Exactly the lines from the first line of the records to the line holding "html: none ->" should be duplicated, and nothing more; pictures stay out.

========================================================================

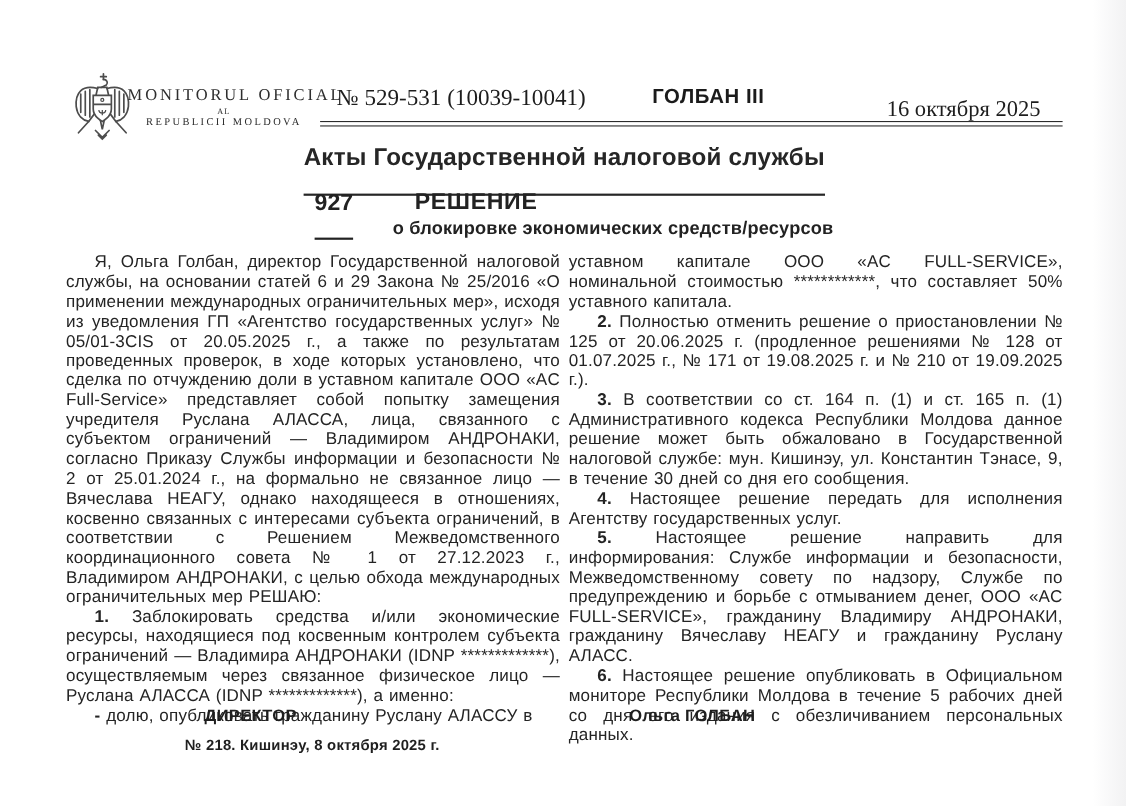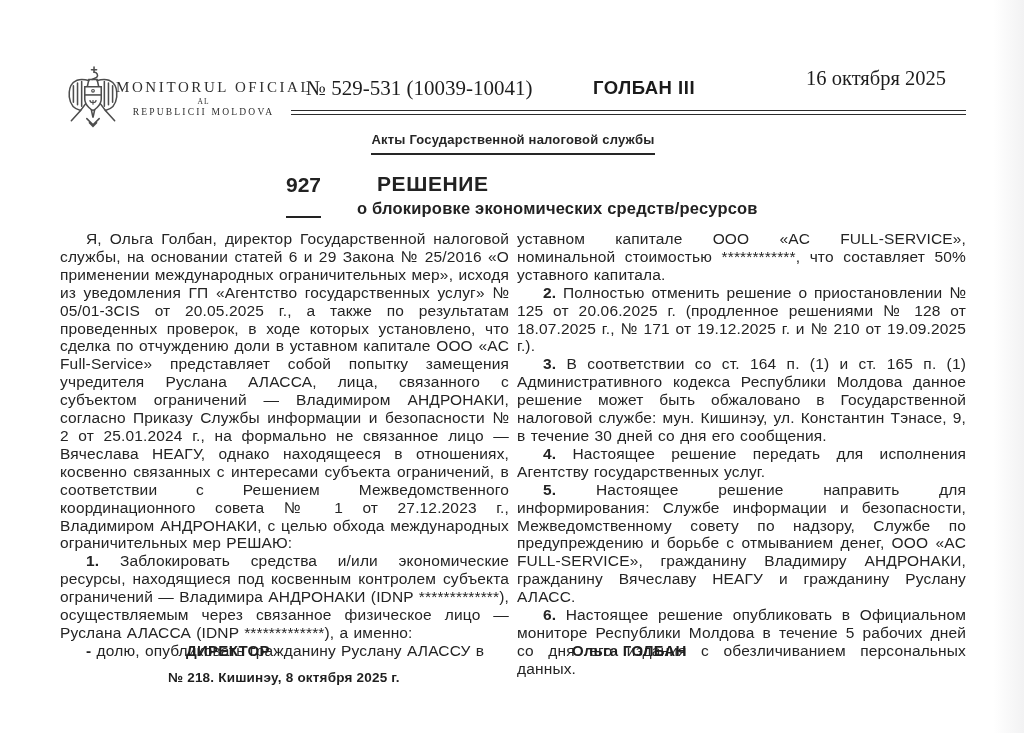"16 октября 2025" .issue-date { top: 67px -> 88px }
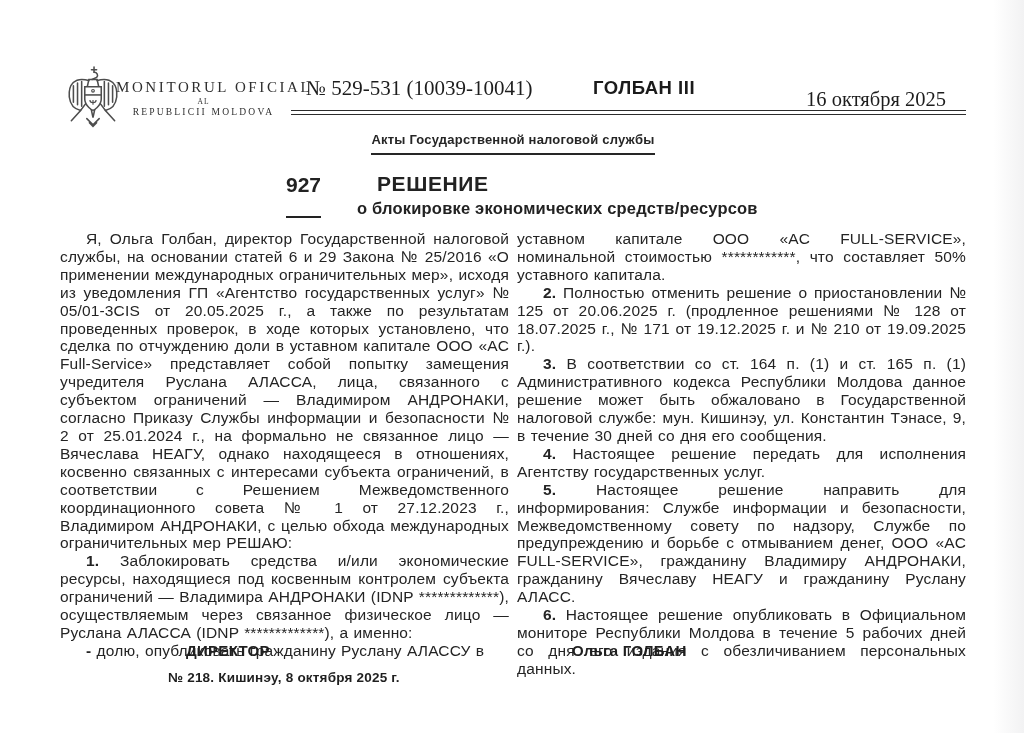"Акты Государственной налоговой службы" .section-title { font-size: 13px -> 22px; padding-bottom: 6px -> 20px }
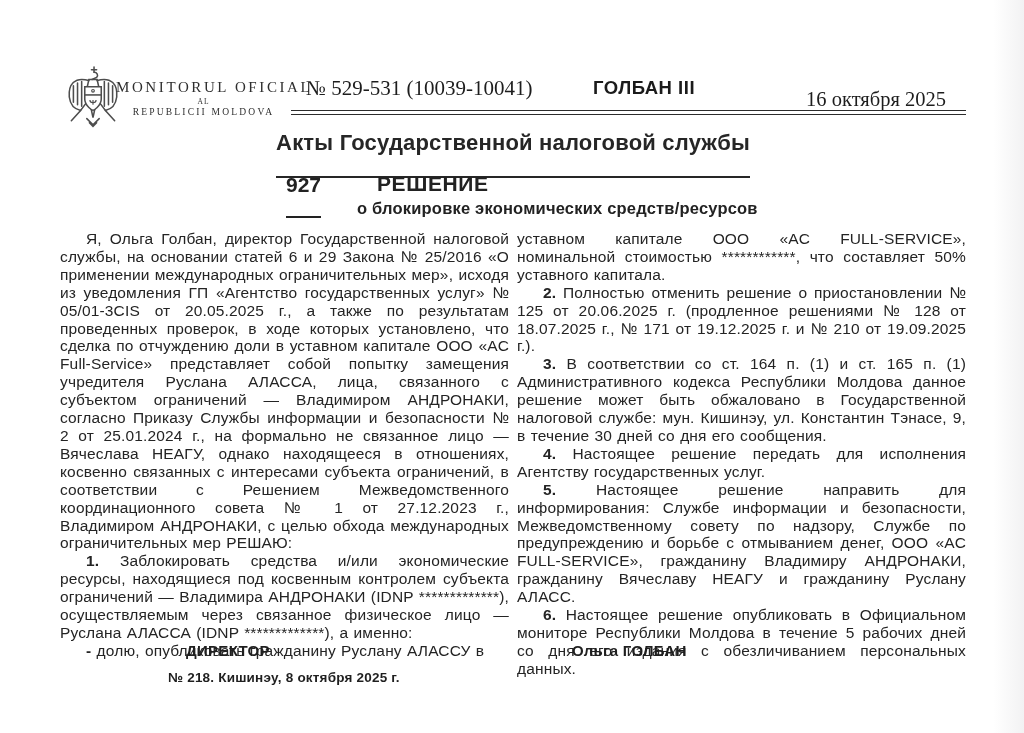"Полностью отменить решение о" span { text: 18.07.2025 г., № 171 от 19.12.2025 -> 01.07.2025 г., № 171 от 19.08.2025 }
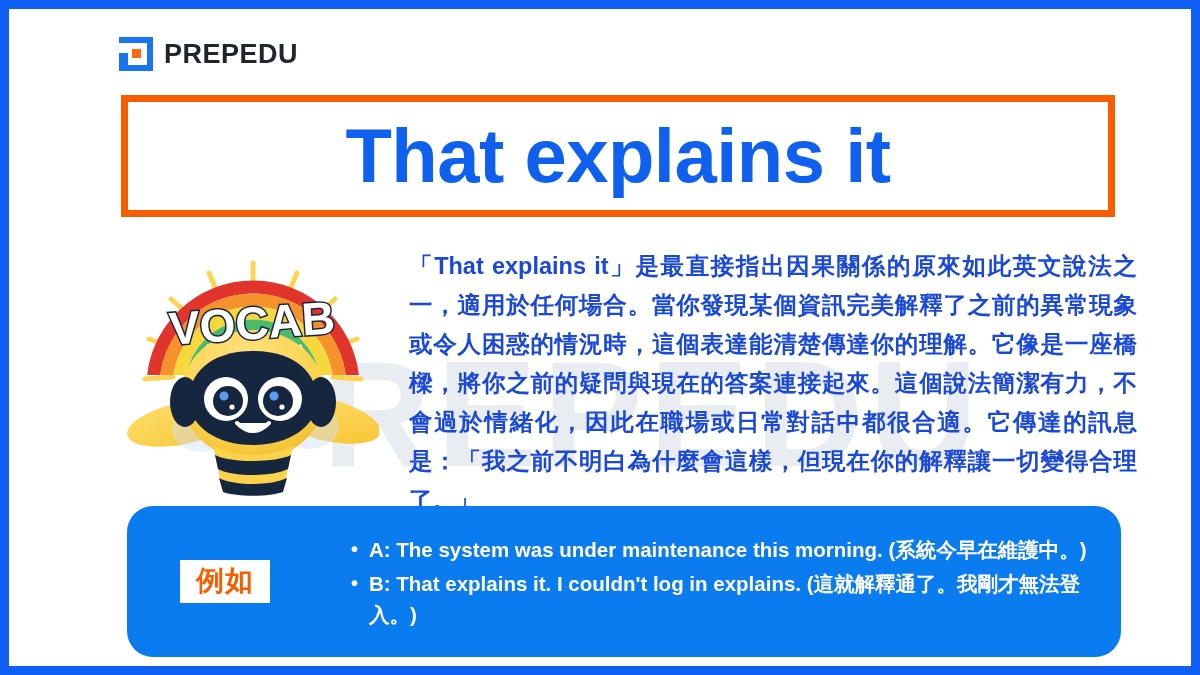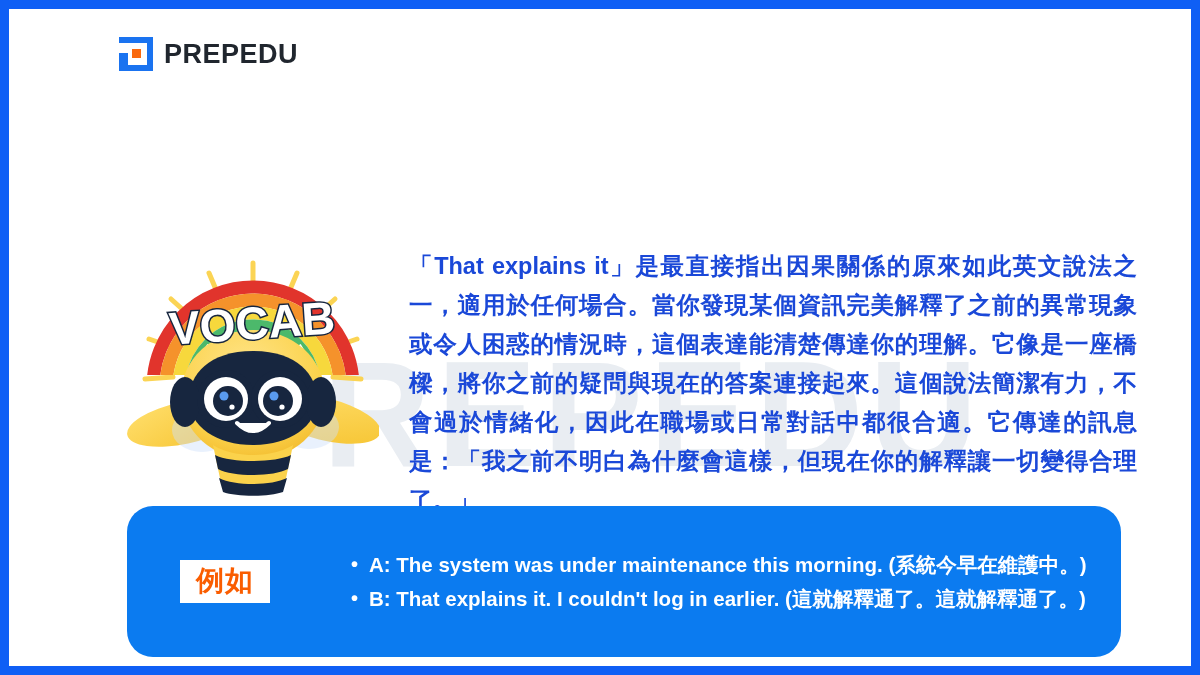"That explains it" div.title-box { html: none -> <div> <div>That explains it</div> </div> }
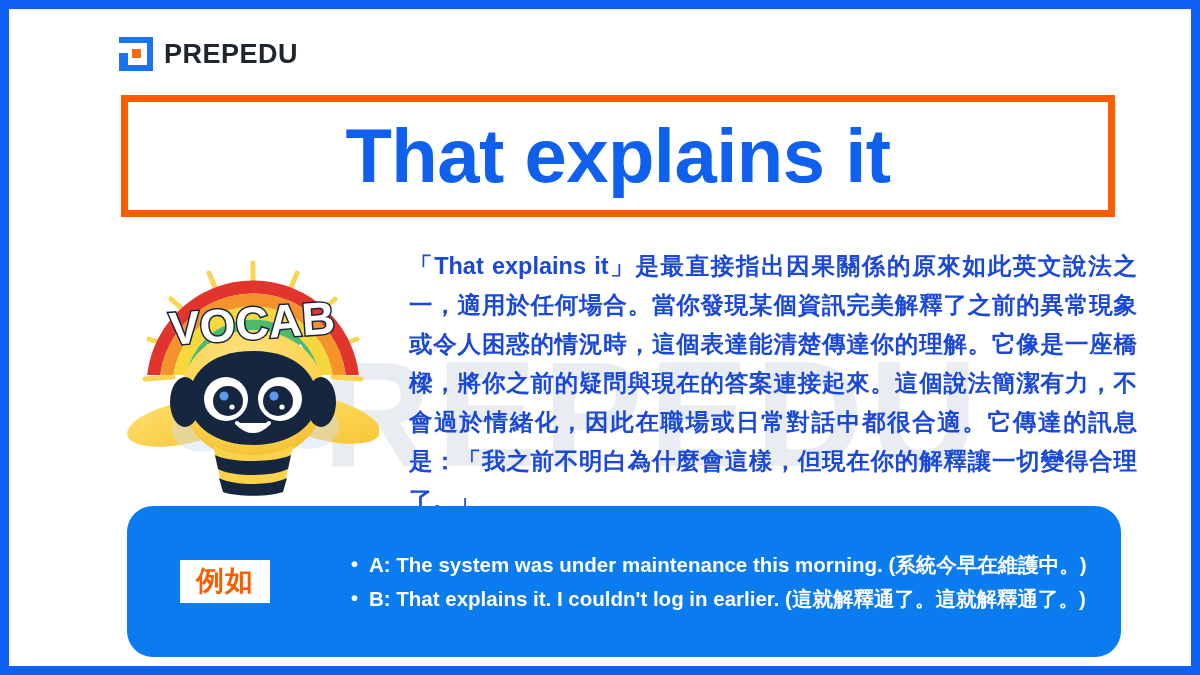"B: That explains it. I" span.example-text { text: earlier. (這就解釋通了。這就解釋通了 -> explains. (這就解釋通了。我剛才無法登入 }
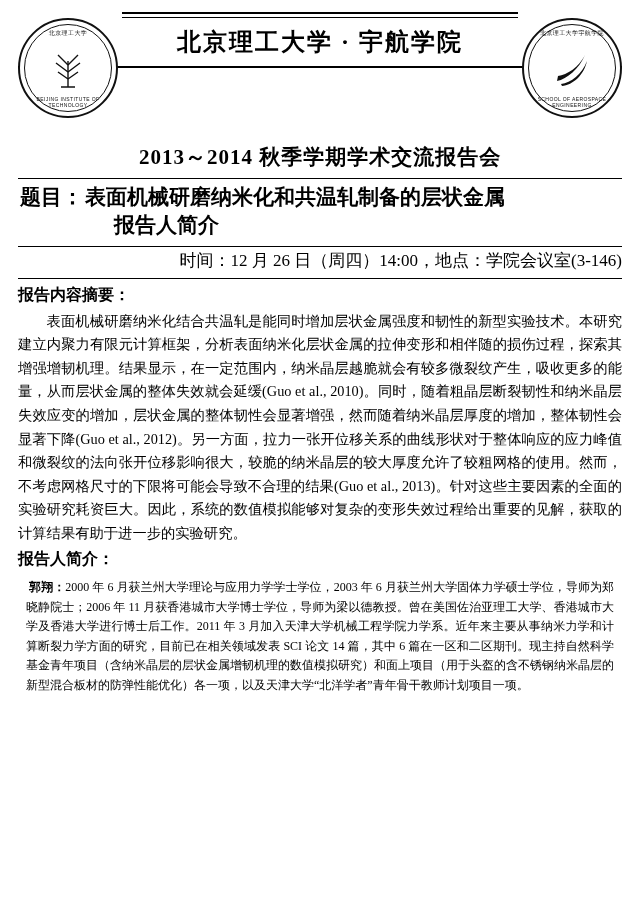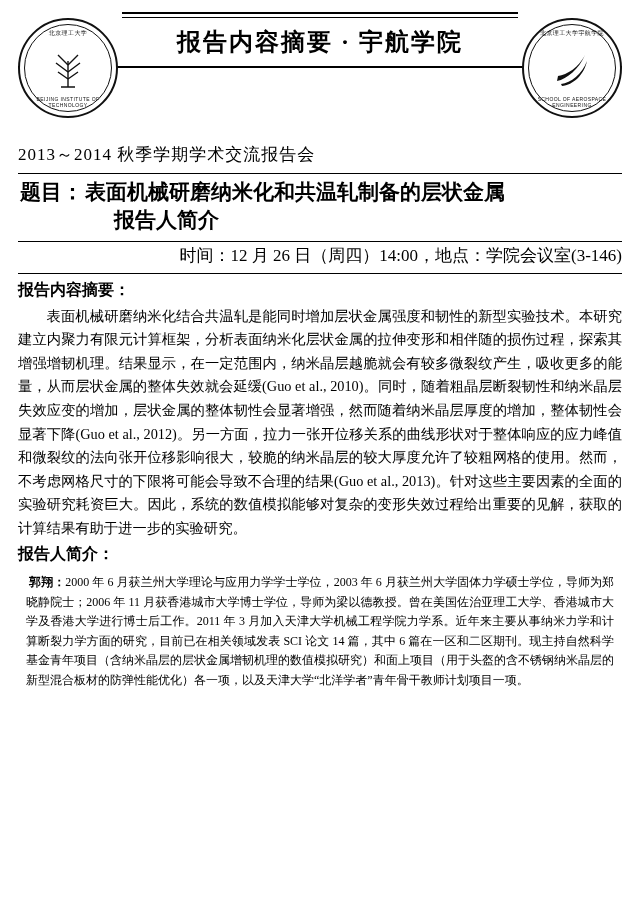"报告内容摘要 · 宇航学院" div.cn-org { text: 报告内容摘要 -> 北京理工大学 }
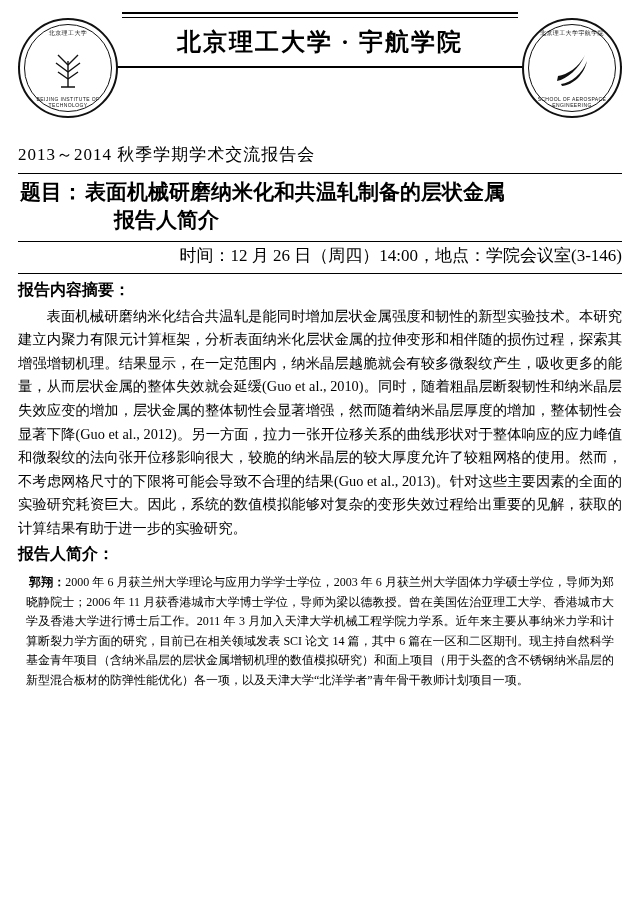"2013～2014 秋季学期学术交流报告会" .banner { font-size: 17px -> 21px; font-weight: normal -> bold; text-align: none -> center }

========================================================================

**RESULT OF THE EXERCISE**:
"16 октября 2025" .issue-date { top: 67px -> 88px }
"Акты Государственной налоговой службы" .section-title { font-size: 13px -> 22px; padding-bottom: 6px -> 20px }
"Полностью отменить решение о" span { text: 18.07.2025 г., № 171 от 19.12.2025 -> 01.07.2025 г., № 171 от 19.08.2025 }
"That explains it" div.title-box { html: none -> <div> <div>That explains it</div> </div> }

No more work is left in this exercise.